The input =>

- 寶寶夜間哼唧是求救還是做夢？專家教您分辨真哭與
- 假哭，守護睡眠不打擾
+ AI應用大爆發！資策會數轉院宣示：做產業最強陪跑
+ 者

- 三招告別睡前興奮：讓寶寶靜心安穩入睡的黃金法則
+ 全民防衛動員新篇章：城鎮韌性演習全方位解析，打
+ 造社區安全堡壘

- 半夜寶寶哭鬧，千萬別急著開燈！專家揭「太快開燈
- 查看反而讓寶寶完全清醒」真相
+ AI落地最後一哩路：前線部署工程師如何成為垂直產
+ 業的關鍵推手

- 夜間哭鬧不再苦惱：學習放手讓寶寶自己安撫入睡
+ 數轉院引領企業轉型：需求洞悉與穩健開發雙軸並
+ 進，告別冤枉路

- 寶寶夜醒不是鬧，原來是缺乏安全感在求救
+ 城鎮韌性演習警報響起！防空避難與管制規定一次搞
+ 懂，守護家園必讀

* * *

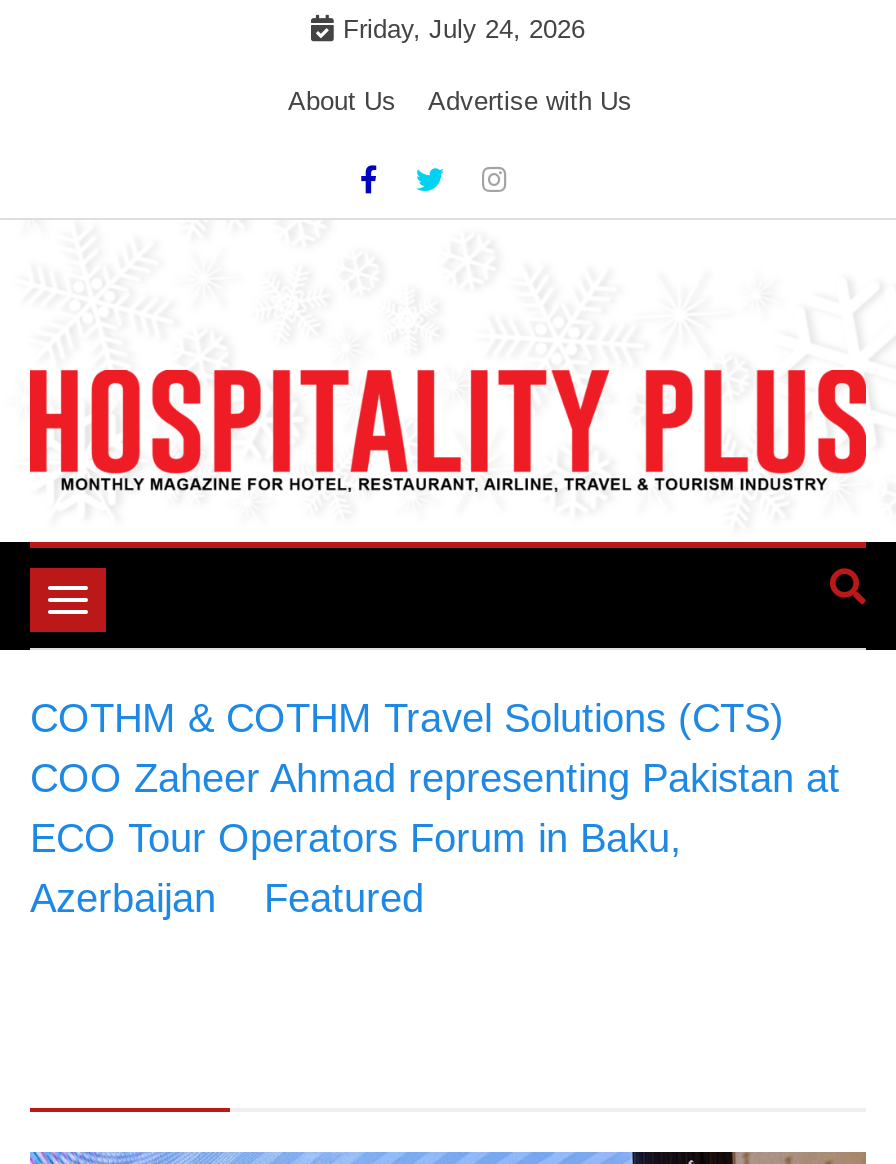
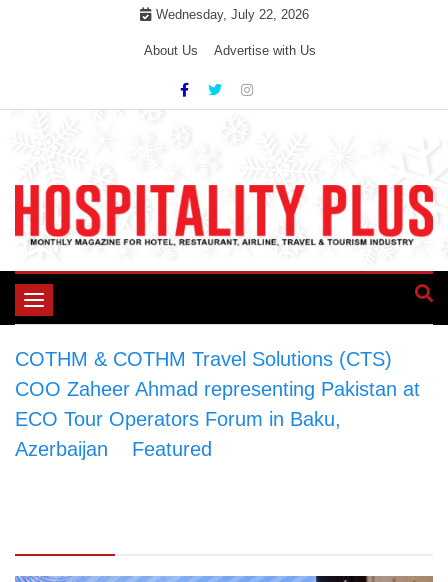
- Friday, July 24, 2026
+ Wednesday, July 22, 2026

Problem details => From the data, pick out every line that includes "July".

Answer section =>
- Friday, July 24, 2026
+ Wednesday, July 22, 2026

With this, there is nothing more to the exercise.